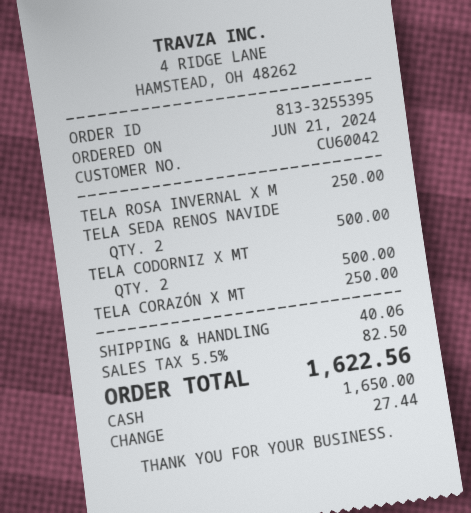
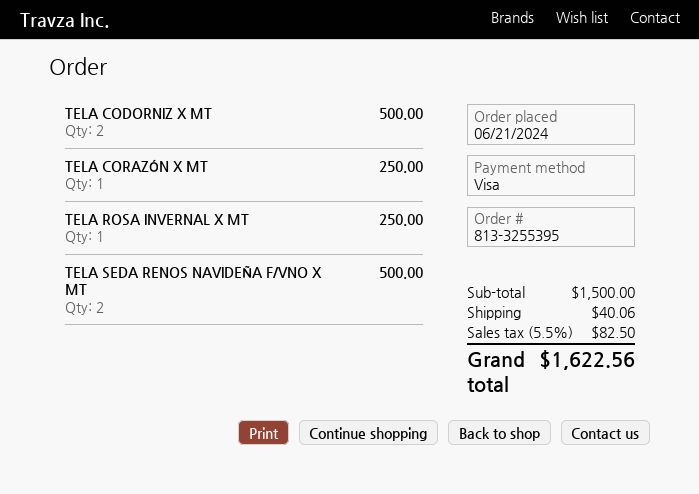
payment method: cash -> Visa

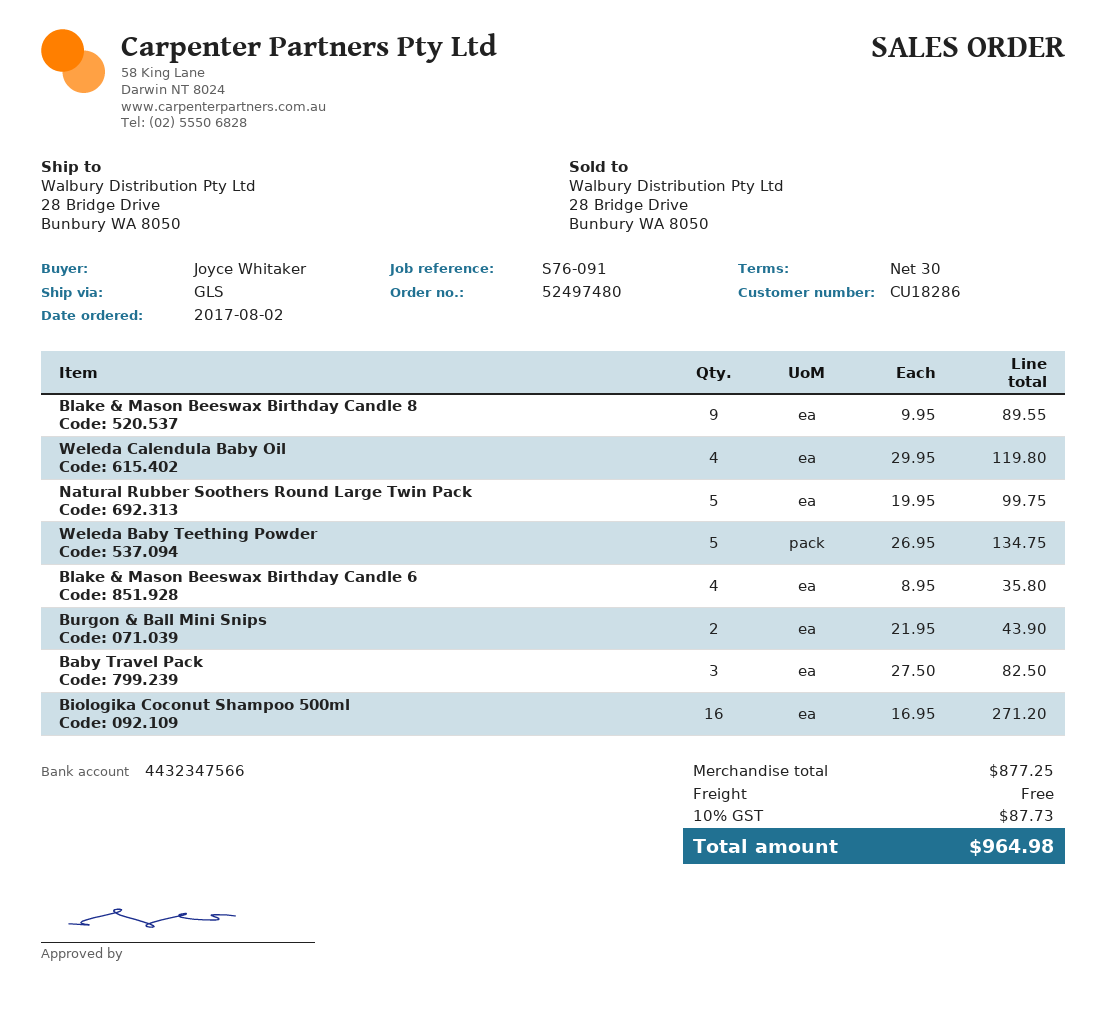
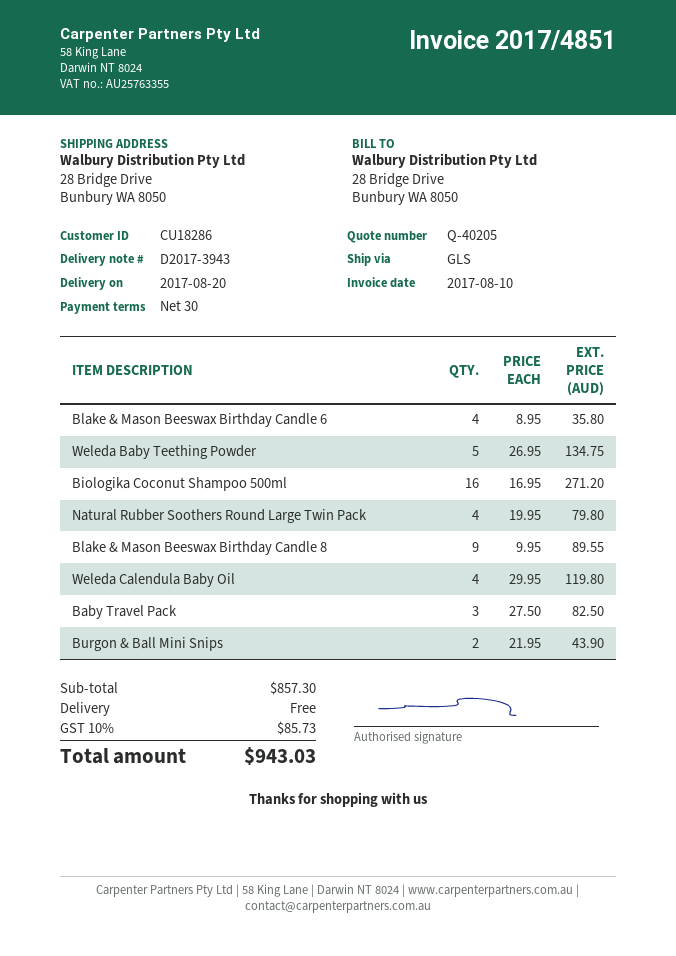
Natural Rubber Soothers Round Large Twin Pack: 5 x 19.95 = 99.75 -> 4 x 19.95 = 79.80
subtotal: 877.25 -> 857.30
tax: 10% = 87.73 -> 10% = 85.73
total: 964.98 -> 943.03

> _YOUR TASK_
The records must come back exactly, with their pictures removed.

> _COMPLETED EXERCISE_
payment method: cash -> Visa

Natural Rubber Soothers Round Large Twin Pack: 5 x 19.95 = 99.75 -> 4 x 19.95 = 79.80
subtotal: 877.25 -> 857.30
tax: 10% = 87.73 -> 10% = 85.73
total: 964.98 -> 943.03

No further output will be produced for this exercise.